→ **WHAT IS NEEDED**:
Please copy the records exactly as they appear, with all pictures left out.

→ **LISTED RECORDS**:
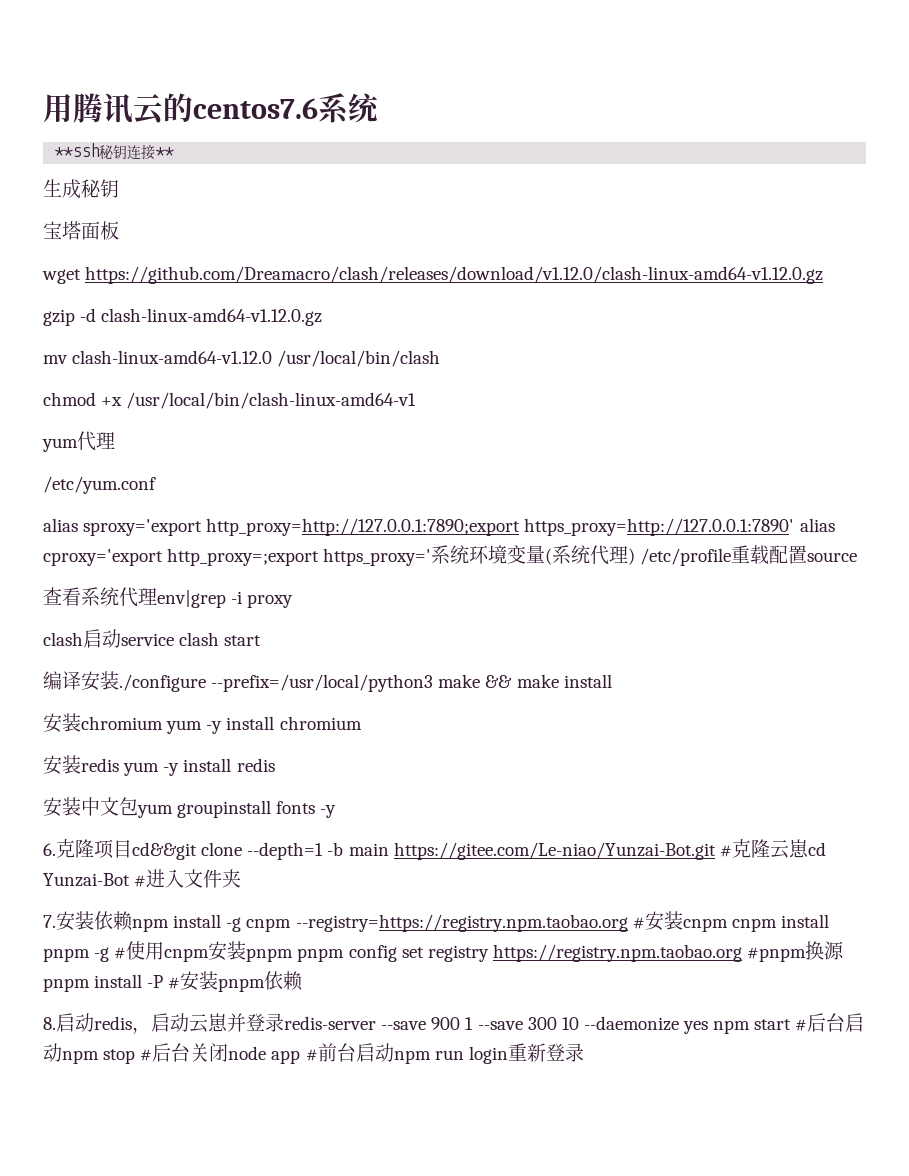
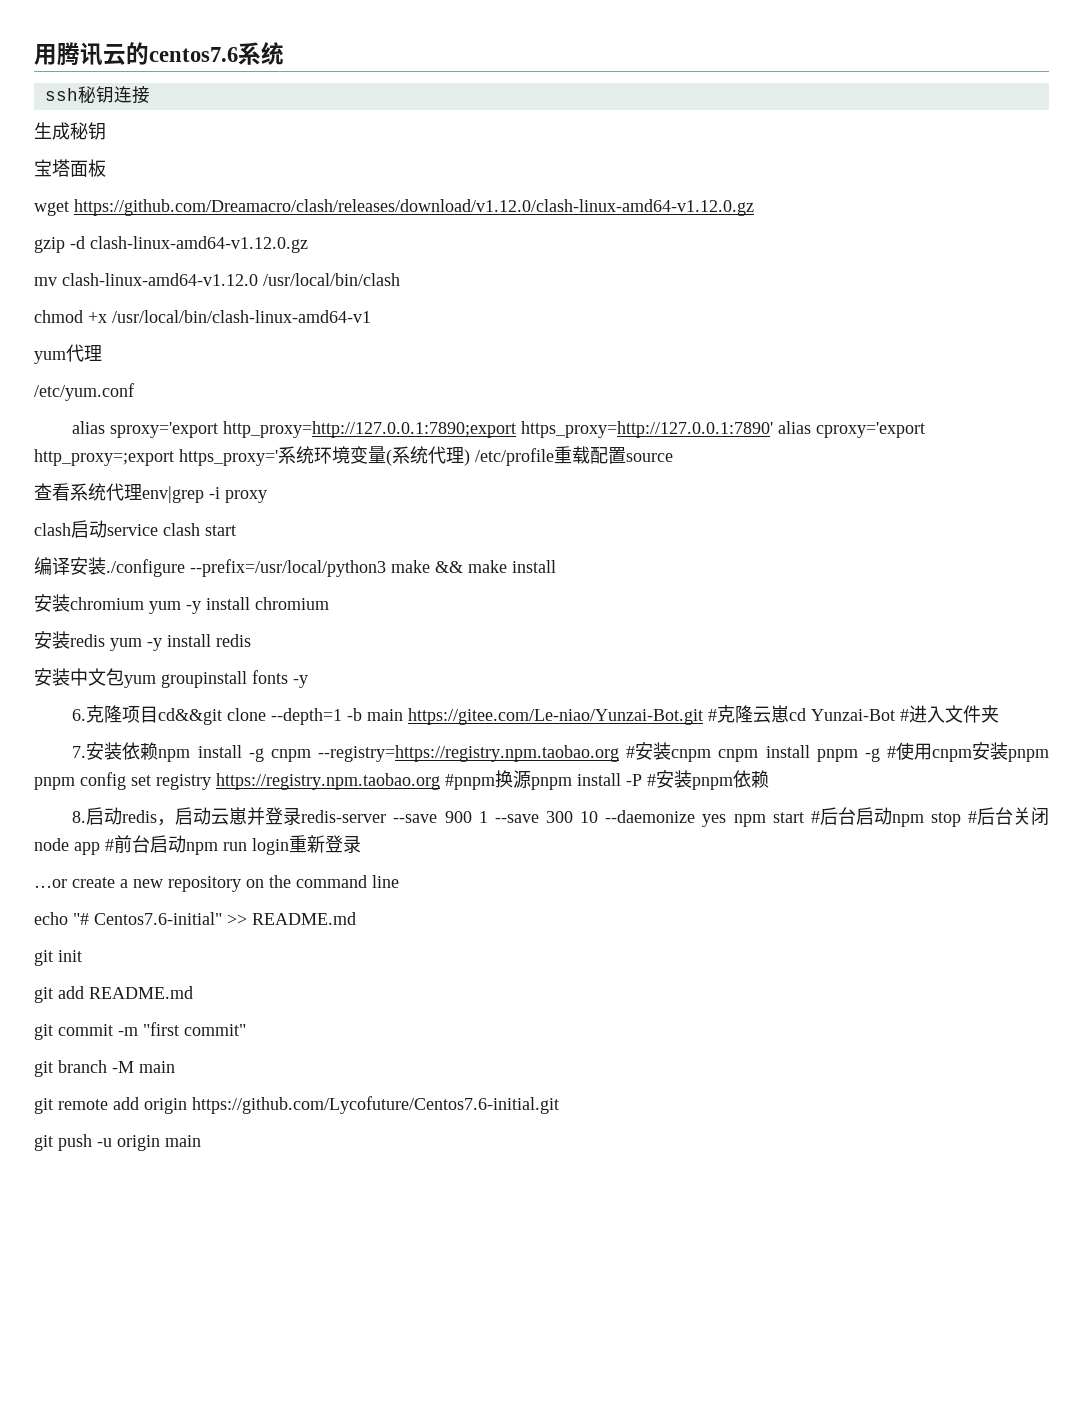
- **ssh秘钥连接**
+ ssh秘钥连接
+ …or create a new repository on the command line
+ echo "# Centos7.6-initial" >> README.md
+ git init
+ git add README.md
+ git commit -m "first commit"
+ git branch -M main
+ git remote add origin https://github.com/Lycofuture/Centos7.6-initial.git
+ git push -u origin main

→ **EXERCISE SOLUTION**:
- **ssh秘钥连接**
+ ssh秘钥连接
+ …or create a new repository on the command line
+ echo "# Centos7.6-initial" >> README.md
+ git init
+ git add README.md
+ git commit -m "first commit"
+ git branch -M main
+ git remote add origin https://github.com/Lycofuture/Centos7.6-initial.git
+ git push -u origin main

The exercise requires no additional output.